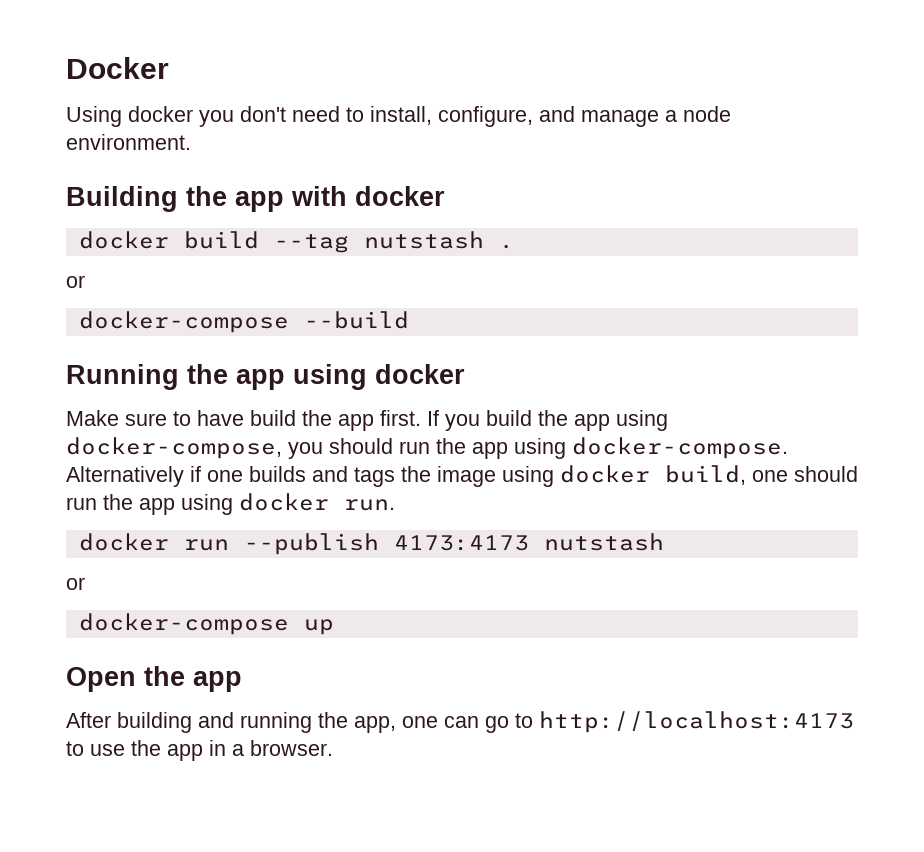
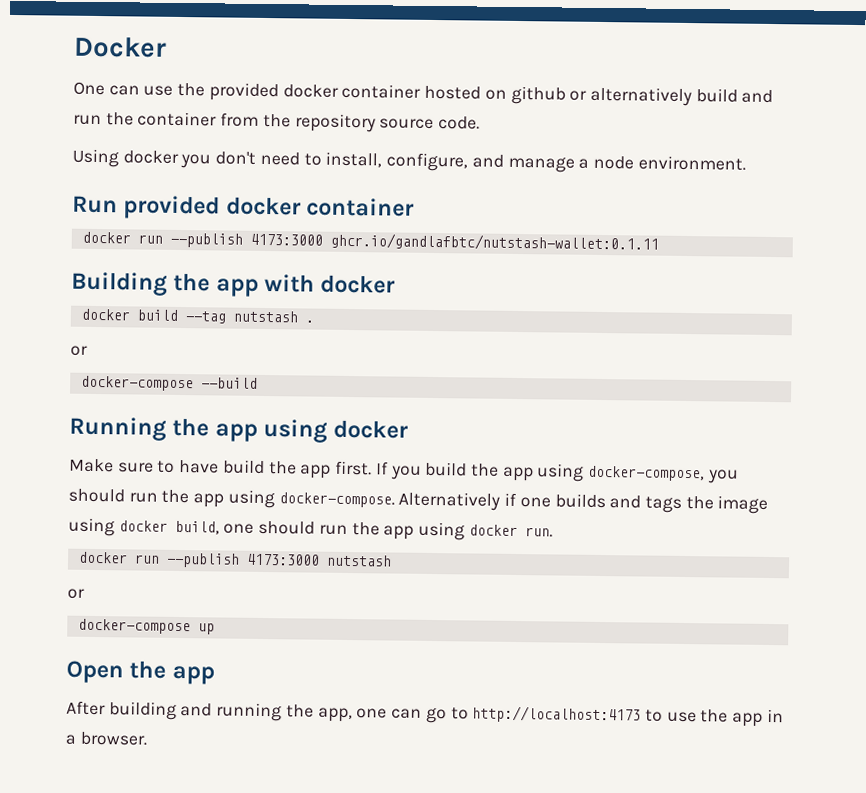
+ One can use the provided docker container hosted on github or alternatively build and run the container from the repository source code.
+ Run provided docker container
+ docker run --publish 4173:3000 ghcr.io/gandlafbtc/nutstash-wallet:0.1.11
- docker run --publish 4173:4173 nutstash
+ docker run --publish 4173:3000 nutstash

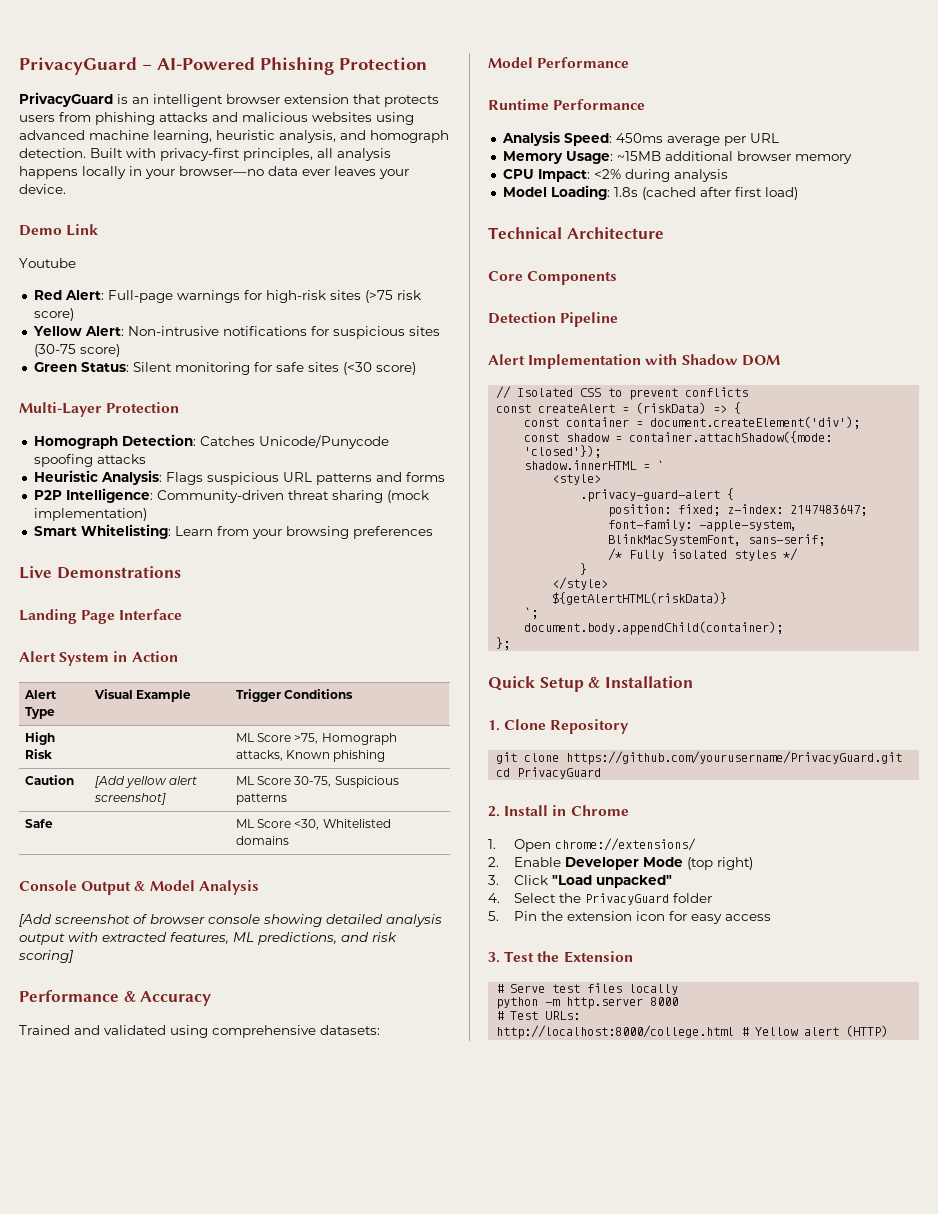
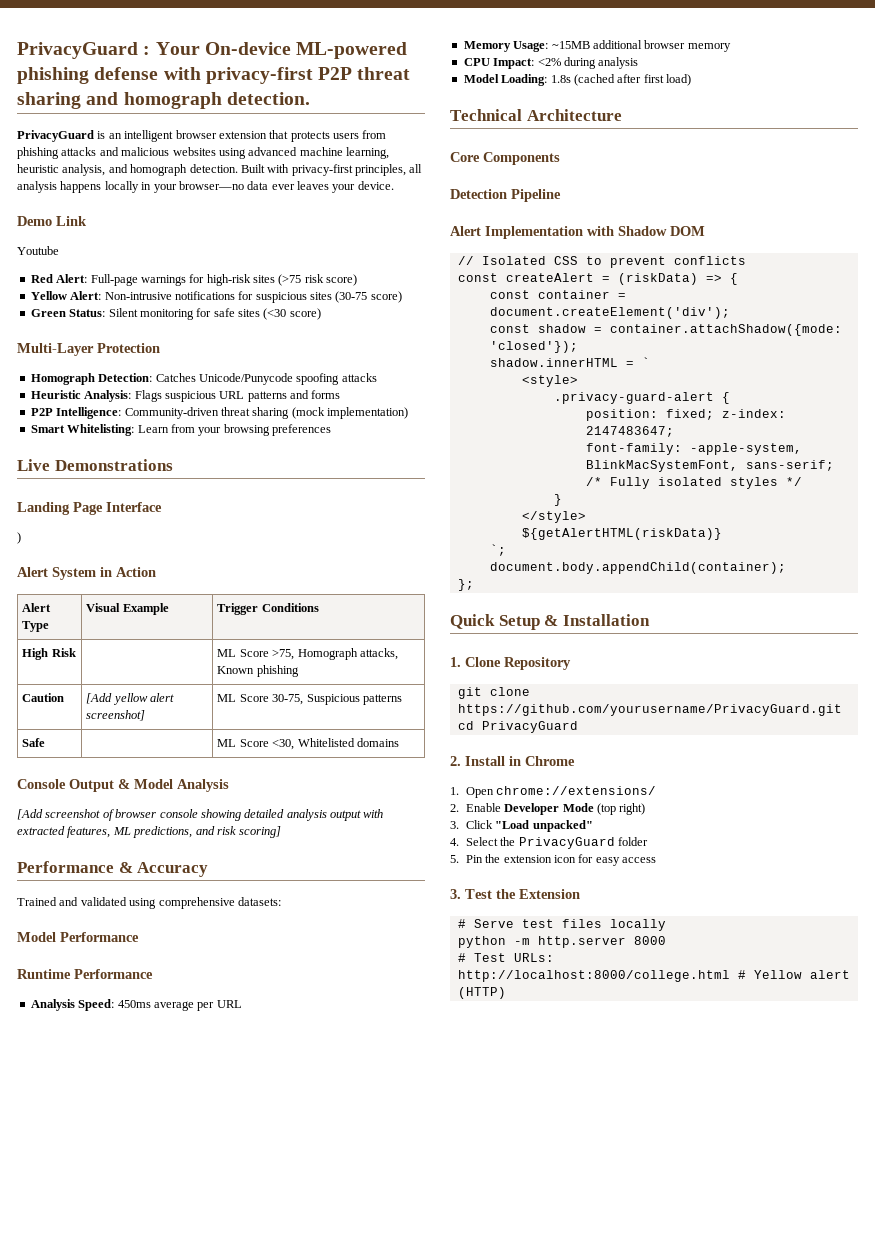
- PrivacyGuard – AI-Powered Phishing Protection
+ PrivacyGuard : Your On-device ML-powered phishing defense with privacy-first P2P threat sharing and homograph detection.
+ )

★ ★ ★ ★ ★ ★ ★

§ **What to produce**
From the line containing "- docker run --publish 4173:4173 nutstash" through the end of the entries, quote each line exactly and nothing else, excluding all pictures.

§ **Answer to this exercise**
- docker run --publish 4173:4173 nutstash
+ docker run --publish 4173:3000 nutstash

- PrivacyGuard – AI-Powered Phishing Protection
+ PrivacyGuard : Your On-device ML-powered phishing defense with privacy-first P2P threat sharing and homograph detection.
+ )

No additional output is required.